3. No person shall be a Senator or Representative in Congress, or elector of President and Vice-President, or hold any office, civil or military, under the United States, or under any State, who, having previously taken an oath, as a member of Congress, or as an officer of the United States, or as a member of any State legislature, or as an executive or judicial officer of any State, to support the Constitution of the United States, shall have engaged in insurrection or rebellion against the same, or given aid or comfort to the enemies thereof. But Congress may by a vote of two-thirds of each House, remove such disability.

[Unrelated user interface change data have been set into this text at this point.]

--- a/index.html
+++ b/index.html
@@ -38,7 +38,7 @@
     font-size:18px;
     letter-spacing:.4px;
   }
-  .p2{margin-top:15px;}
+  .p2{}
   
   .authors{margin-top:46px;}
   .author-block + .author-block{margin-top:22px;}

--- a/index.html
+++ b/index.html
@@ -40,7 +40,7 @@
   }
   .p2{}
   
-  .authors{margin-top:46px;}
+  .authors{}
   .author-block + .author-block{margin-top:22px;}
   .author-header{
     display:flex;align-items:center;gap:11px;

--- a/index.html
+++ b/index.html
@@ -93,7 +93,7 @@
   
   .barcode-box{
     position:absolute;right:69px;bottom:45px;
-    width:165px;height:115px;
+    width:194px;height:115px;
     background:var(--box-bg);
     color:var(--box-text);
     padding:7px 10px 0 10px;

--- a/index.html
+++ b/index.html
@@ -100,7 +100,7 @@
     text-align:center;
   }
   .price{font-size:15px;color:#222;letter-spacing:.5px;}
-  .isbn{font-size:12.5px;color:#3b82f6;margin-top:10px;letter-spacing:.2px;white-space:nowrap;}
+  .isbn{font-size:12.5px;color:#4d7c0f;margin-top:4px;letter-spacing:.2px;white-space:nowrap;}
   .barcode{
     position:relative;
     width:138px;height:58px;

4. The validity of the public debt of the United States, authorized by law, including debts incurred for payment of pensions and bounties for services in suppressing insurrection or rebellion, shall not be questioned. But neither the United States nor any State shall assume or pay any debt or obligation incurred in aid of insurrection or rebellion against the United States, or any claim for the loss or emancipation of any slave; but all such debts, obligations and claims shall be held illegal and void.

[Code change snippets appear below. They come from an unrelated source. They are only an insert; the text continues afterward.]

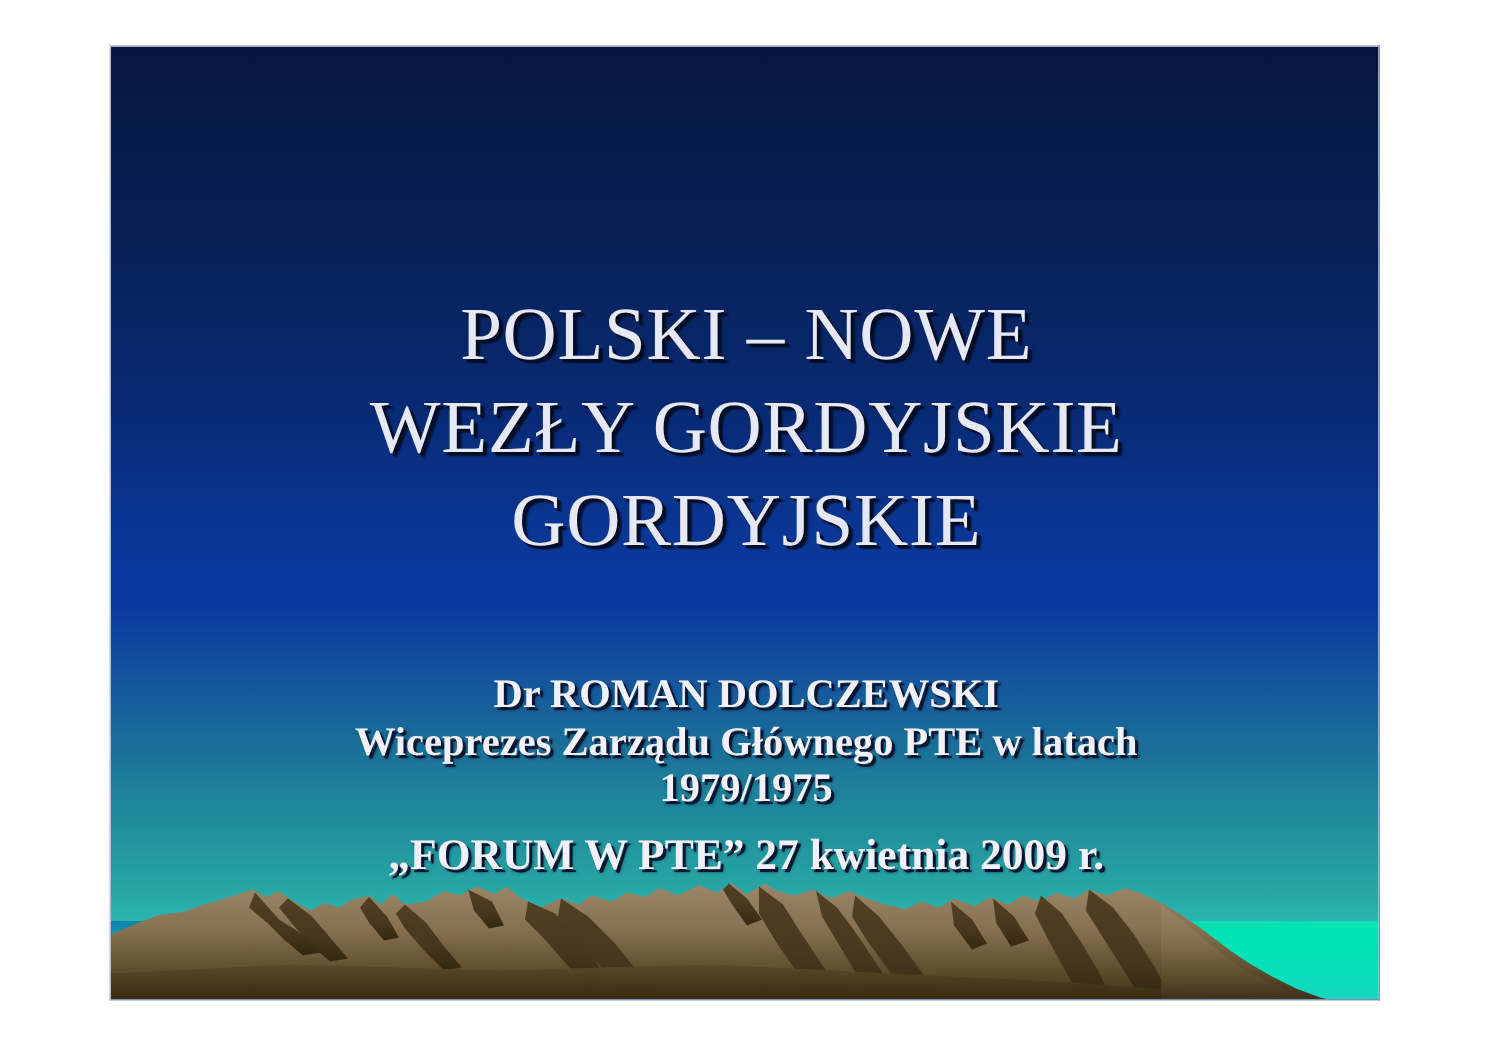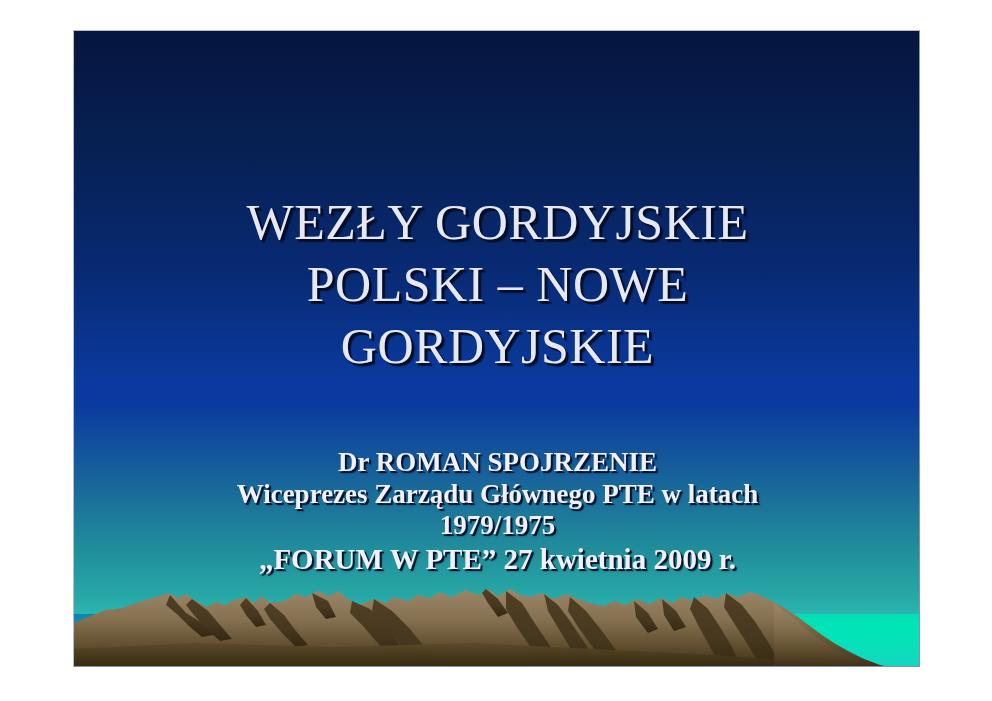--- a/index.html
+++ b/index.html
@@ -231,8 +231,8 @@
     <div id="text-layer">
 
       <div id="title-block">
+        <div class="title-line">POLSKI – NOWE</div>
         <div class="title-line">WEZŁY GORDYJSKIE</div>
-        <div class="title-line">POLSKI – NOWE</div>
         <div class="title-line">GORDYJSKIE</div>
       </div>
 

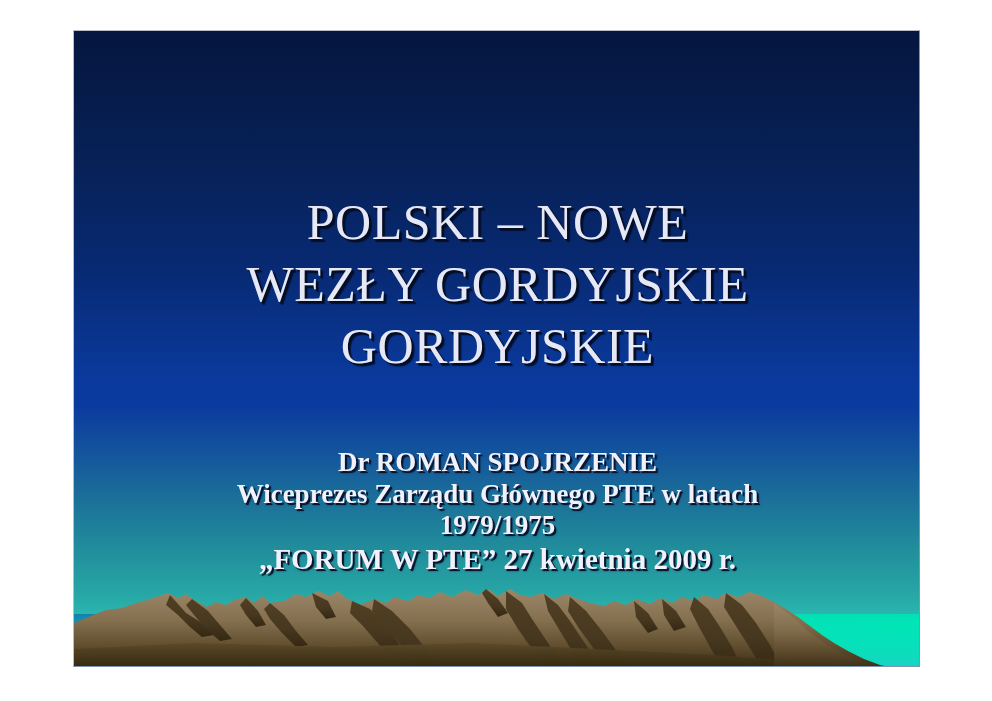--- a/index.html
+++ b/index.html
@@ -237,7 +237,7 @@
       </div>
 
       <div id="subtitle-block">
-        <div class="sub-line sub-name">Dr ROMAN SPOJRZENIE</div>
+        <div class="sub-line sub-name">Dr ROMAN DOLCZEWSKI</div>
         <div class="sub-line sub-role">Wiceprezes Zarządu Głównego PTE w latach 1979/1975</div>
         <div class="sub-line sub-event">„FORUM W PTE” 27 kwietnia 2009 r.</div>
       </div>

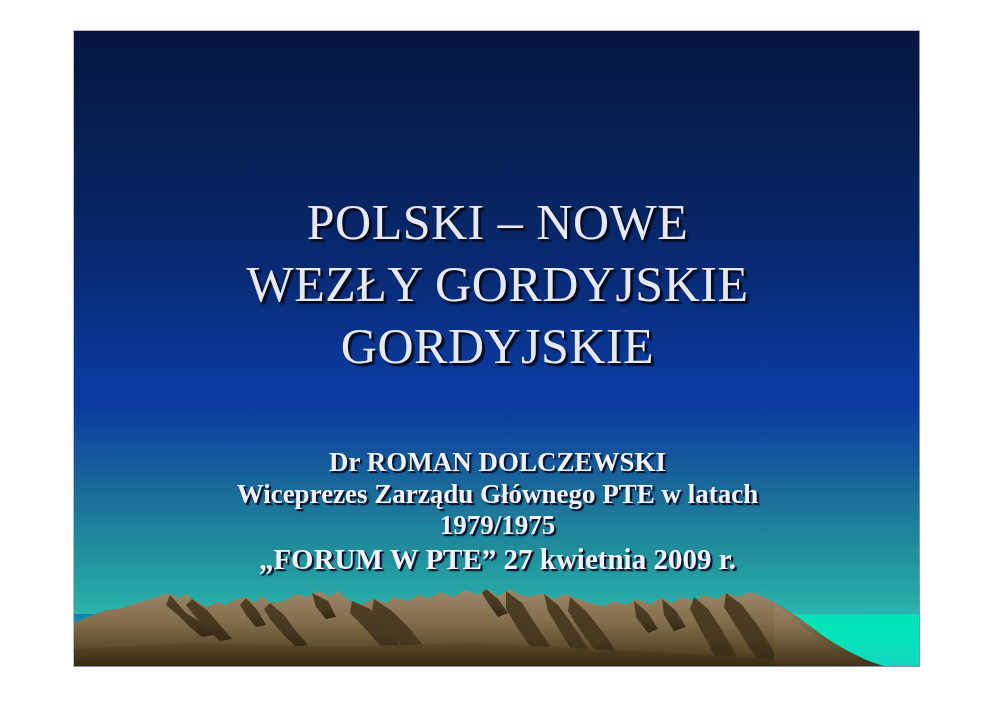--- a/index.html
+++ b/index.html
@@ -146,6 +146,7 @@
   .sub-event {
     font-size: 29px;
     line-height: 36px;
+    margin-top: 11px;
   }
 </style>
 </head>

5. The Congress shall have power to enforce, by appropriate legislation, the provisions of this article.
 
mom4 said:
Actually, citizenship is also determined by the nationality of the parents.

Nope. See Kathianne's post, above.

That's why the "illegal immigrant" issue is more complex than just 'getting rid of the illegals'....many of them have had children who were born here and who are citizens. Makes separating families or excluding natural born citizens a bit complicated.